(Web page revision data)
--------------------------------
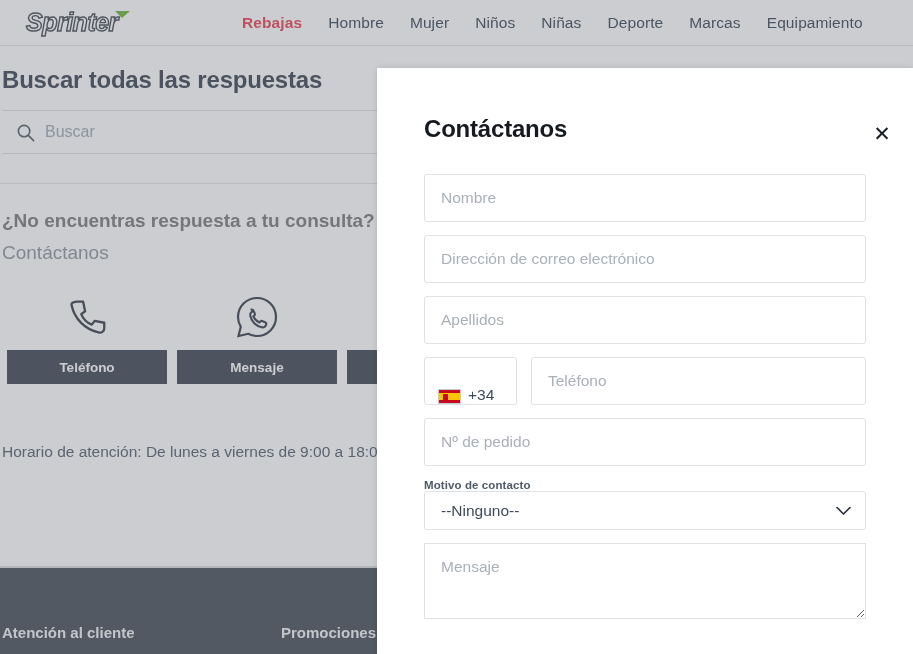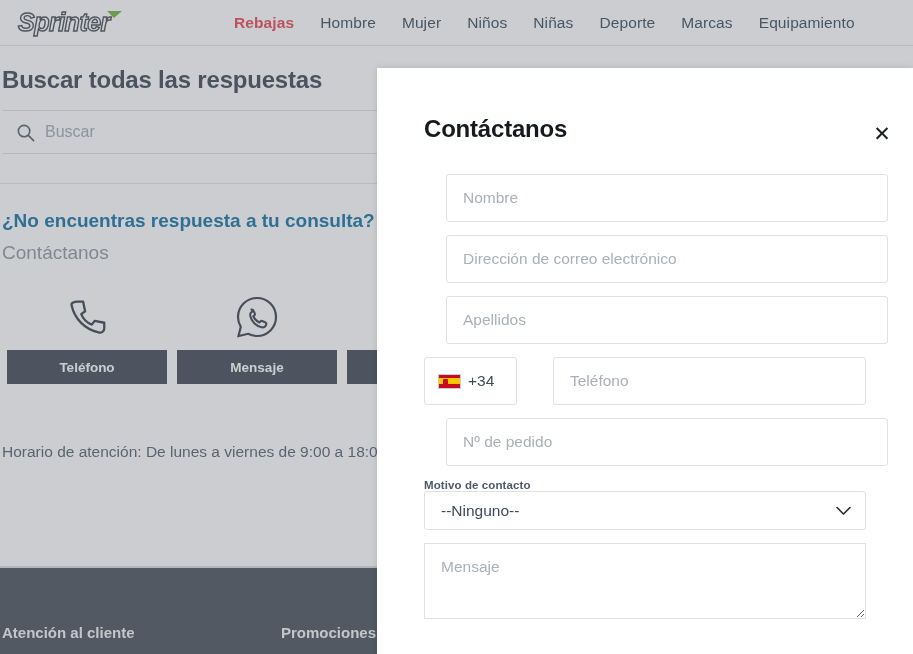--- a/index.html
+++ b/index.html
@@ -28,7 +28,7 @@
     position: absolute; top: 0; left: 0; right: 0; height: 46px;
     background: #ffffff;
     border-bottom: 1px solid #e3e3e3;
-    display: flex; align-items: center;
+    display: flex; align-items: center; padding-left: 8px;
   }
   .logo {
     margin-left: 14px; width: 168px; height: 34px;

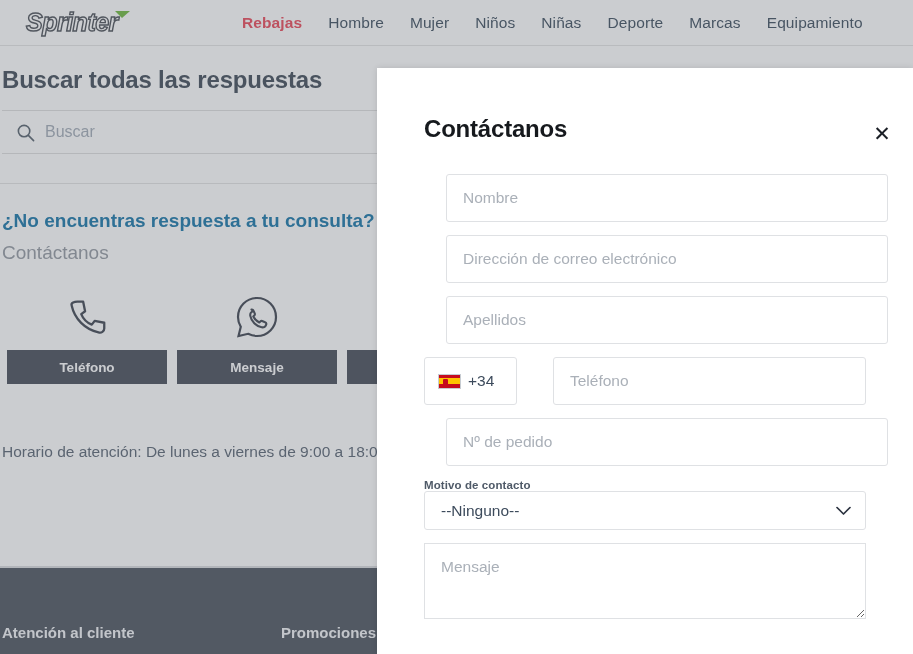--- a/index.html
+++ b/index.html
@@ -155,7 +155,6 @@
     margin-bottom: 13px;
     font-family: "Liberation Sans", sans-serif;
     display: block;
-    margin-left: 22px;
   }
   .field::placeholder { color: #aab0b8; }
   .phone-row { display: flex; gap: 14px; margin-bottom: 13px; }

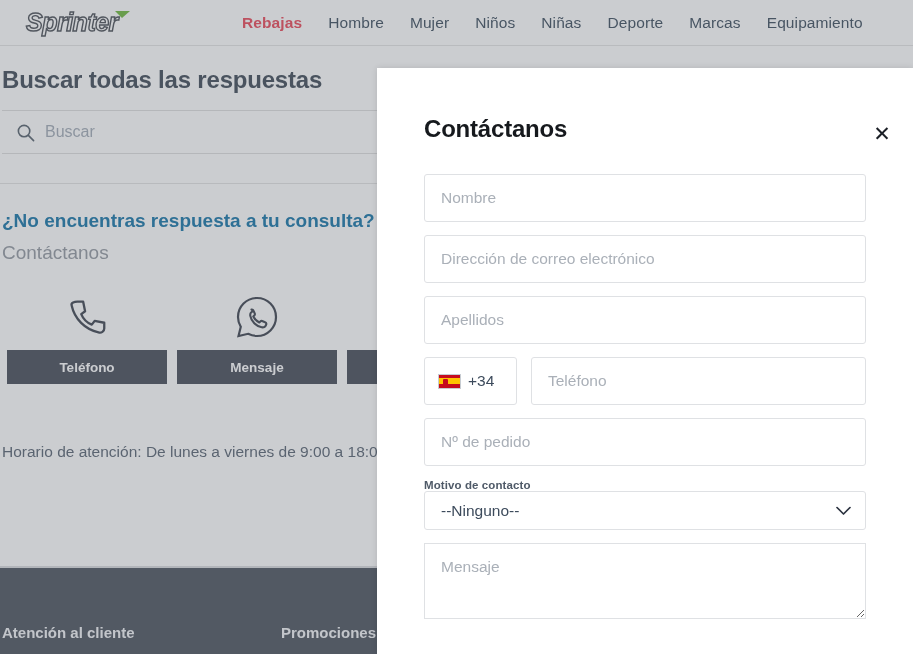--- a/index.html
+++ b/index.html
@@ -79,7 +79,7 @@
   }
   #nofind-title {
     position: absolute; top: 26px; left: 2px;
-    font-size: 19px; font-weight: 700; color: #0369a1;
+    font-size: 19px; font-weight: 700; color: #737373;
     white-space: nowrap;
   }
   #nofind-sub {

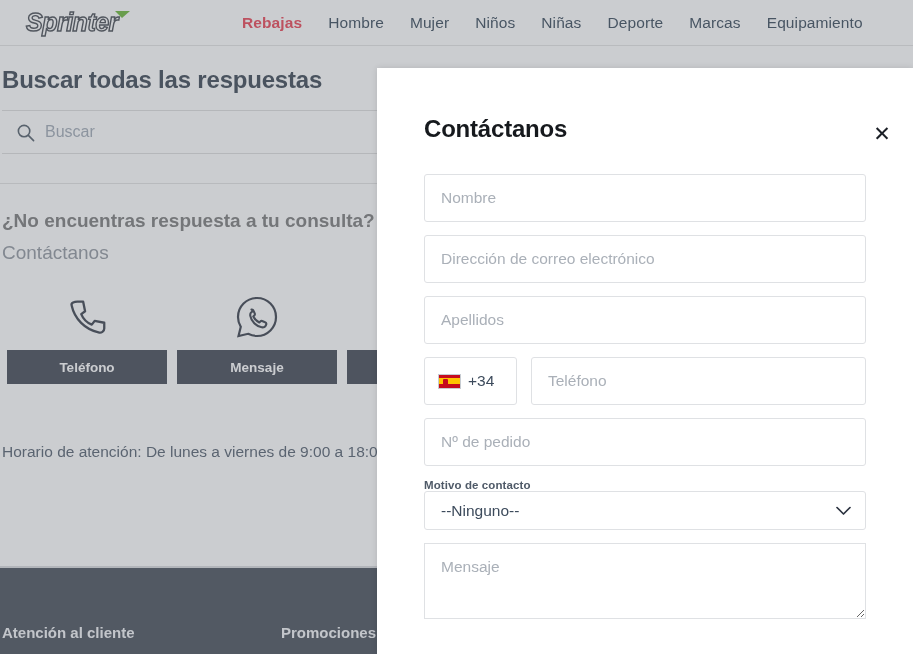--- a/index.html
+++ b/index.html
@@ -161,7 +161,7 @@
   #phone-prefix {
     width: 93px; height: 48px;
     border: 1px solid #dfe1e4; border-radius: 3px;
-    display: flex; align-items: center; gap: 7px;
+    display: flex; align-items: flex-end; gap: 7px;
     padding-left: 13px; cursor: pointer; background: #fff;
   }
   #prefix-code { font-size: 15.5px; color: #3d4b5c; }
--------------------------------
__HOW TO COMPLETE THIS TASK__
Return every record exactly, leaving out the pictures.

__SOLUTION TO THIS TASK__
--- a/index.html
+++ b/index.html
@@ -28,7 +28,7 @@
     position: absolute; top: 0; left: 0; right: 0; height: 46px;
     background: #ffffff;
     border-bottom: 1px solid #e3e3e3;
-    display: flex; align-items: center;
+    display: flex; align-items: center; padding-left: 8px;
   }
   .logo {
     margin-left: 14px; width: 168px; height: 34px;

--- a/index.html
+++ b/index.html
@@ -155,7 +155,6 @@
     margin-bottom: 13px;
     font-family: "Liberation Sans", sans-serif;
     display: block;
-    margin-left: 22px;
   }
   .field::placeholder { color: #aab0b8; }
   .phone-row { display: flex; gap: 14px; margin-bottom: 13px; }

--- a/index.html
+++ b/index.html
@@ -79,7 +79,7 @@
   }
   #nofind-title {
     position: absolute; top: 26px; left: 2px;
-    font-size: 19px; font-weight: 700; color: #0369a1;
+    font-size: 19px; font-weight: 700; color: #737373;
     white-space: nowrap;
   }
   #nofind-sub {

--- a/index.html
+++ b/index.html
@@ -161,7 +161,7 @@
   #phone-prefix {
     width: 93px; height: 48px;
     border: 1px solid #dfe1e4; border-radius: 3px;
-    display: flex; align-items: center; gap: 7px;
+    display: flex; align-items: flex-end; gap: 7px;
     padding-left: 13px; cursor: pointer; background: #fff;
   }
   #prefix-code { font-size: 15.5px; color: #3d4b5c; }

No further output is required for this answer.